We have several servers with RedHat 2.1 AS and AS 3.0 running with HPASM, this may be something with the ASM package, there might be a new revision which you can try and upgrade and if it still does not fix then you need to ask HP.

We have not see any issues but I know that the package repalce the SNMP rpm which comes with the RedHat OS.

Rgds

HGN
Coenen_1
New Member

Re: cmascsid uses 100% cpu after restart hpasm

To my knowlegde is this the latest version. Our onsite HP support says that we have to upgrade to the latest firmware version before they put in a call so maybe we have to do this first.
Ross Minkov
Esteemed Contributor

Re: cmascsid uses 100% cpu after restart hpasm

Parker Johnson
Occasional Advisor

Re: cmascsid uses 100% cpu after restart hpasm

Hmm...seems like we have the same problem. Interesting we posted within a few hours. I opened a case with HP but based on my previous experience with their support team, I doubt much will come of it. If I get an answer, I'll keep you posted.
Mike Jagdis
Advisor

Re: cmascsid uses 100% cpu after restart hpasm

I think this is the 5th thread about the same problem so I'll paste the same reply:

-----------------------------------------------
The explanation is somewhat involved...

If you trace cma*d you'll find that it doesn't do anything but open the device, ioctl, close. Admittedly rather more times than should be necessary but that's just incidental bad design.
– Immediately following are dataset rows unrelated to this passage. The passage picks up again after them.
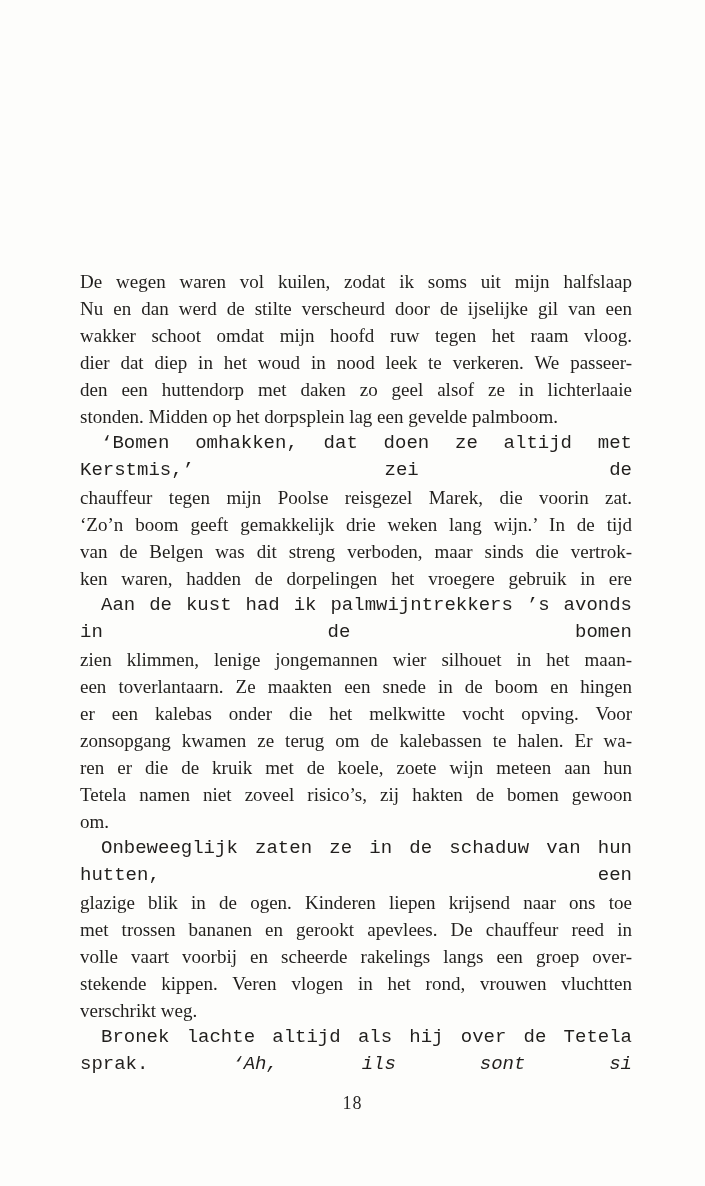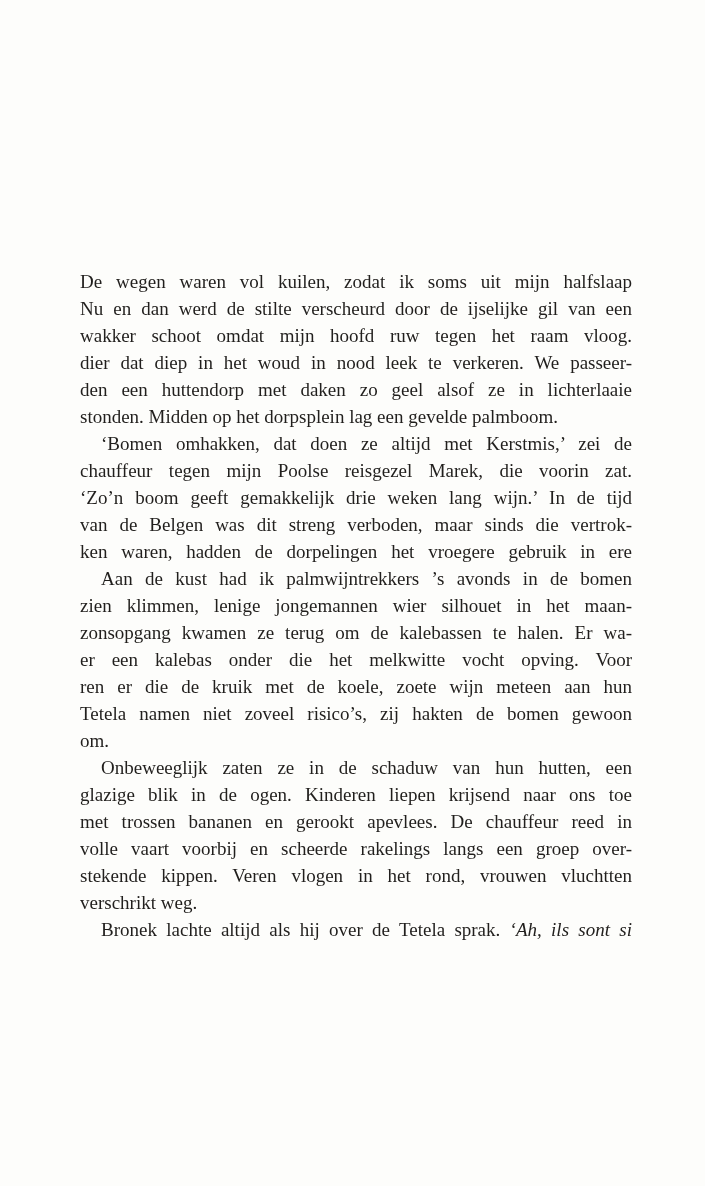"‘Bomen omhakken, dat doen ze" .line.indent { font-family: none -> Liberation Mono, monospace }
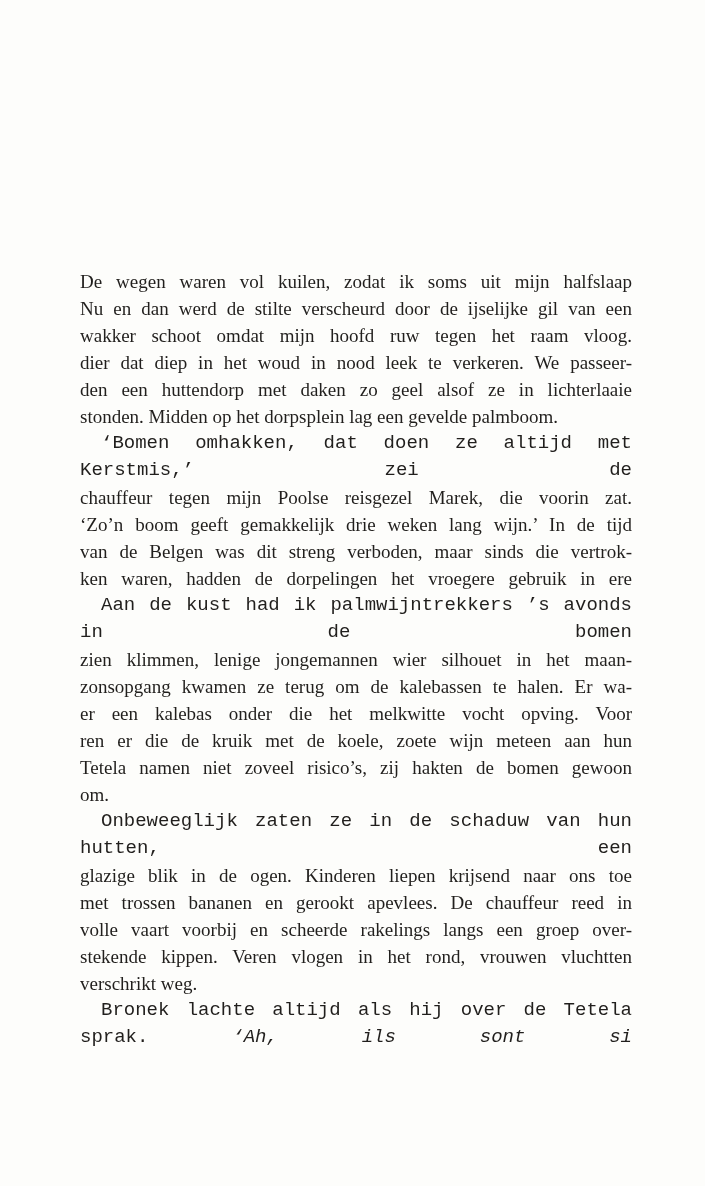"een toverlantaarn. Ze maakten een" div.line { html: none -> <div>een toverlantaarn. Ze maakten een snede in de boom en hingen</div> }
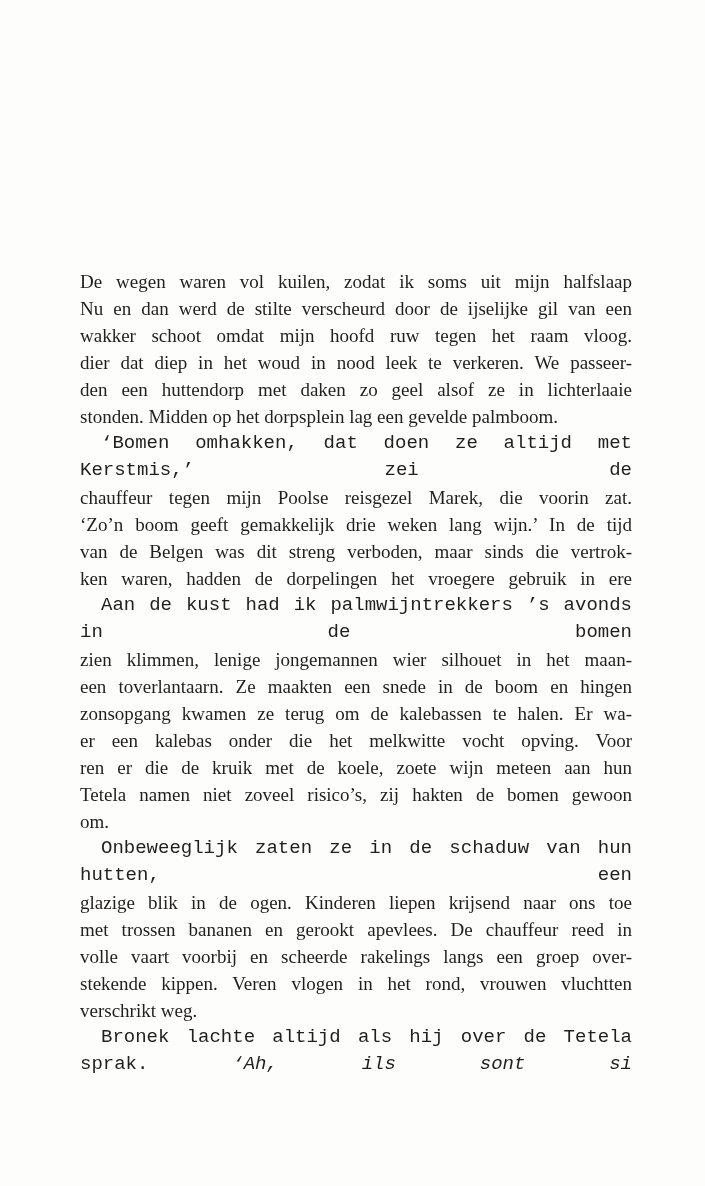"zonsopgang kwamen ze terug om" div.line { order: before "er een kalebas onder die" -> after "er een kalebas onder die" }
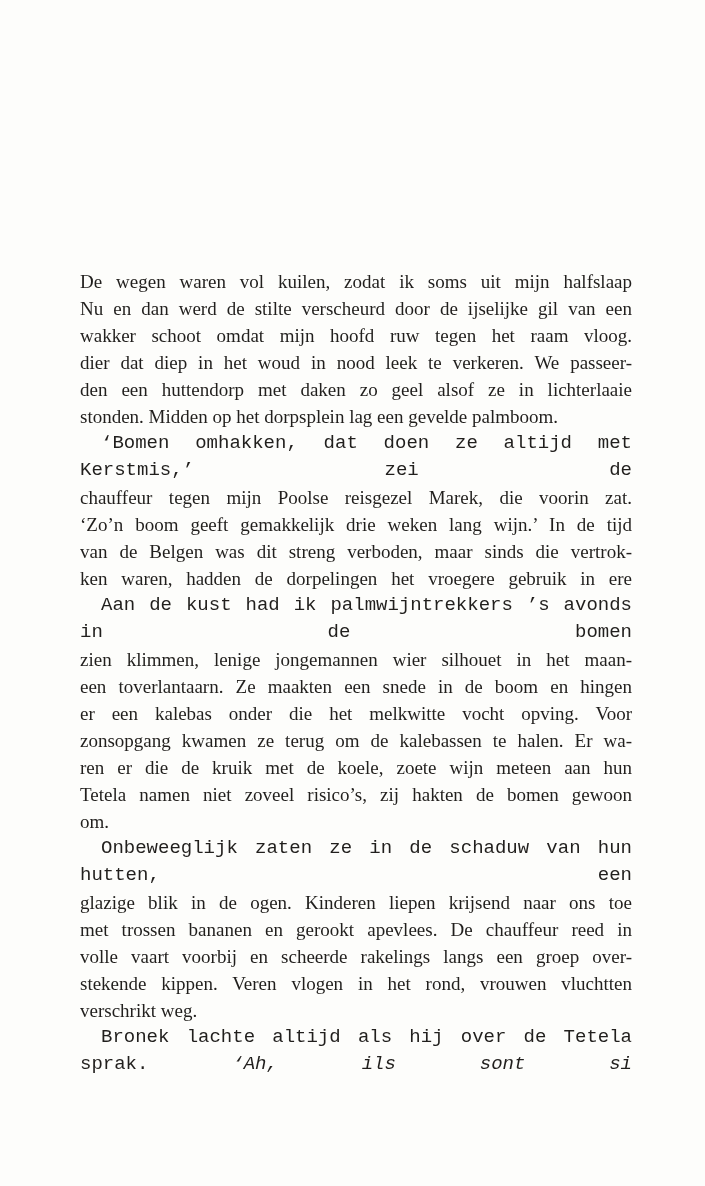"18" footer.folio { html: none -> <footer>18</footer> }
You'll find the delay - and system time consumption - seems to happen on the close. From here you need a fairly good working knowledge of the Linux kernel...

Ok? still with me then?

Run oprofile for a while and you'll find the cpu time is being consumed by invalidate_bdev. Which is interesting :-).

Invalidate_bdev is called from kill_bdev. Kill_bdev is called from the block device release code. Release is what happens on last close. Now the monitoring daemon is opening the unpartitioned disk device which it is pretty certain nothing else has open. (Off hand I'm not sure if even having an fs on the device counts as it being open. There are subtle differences and I *think* I'm right in saying that block device access and fs access is considered different at this level. Don't quote me or blame me!)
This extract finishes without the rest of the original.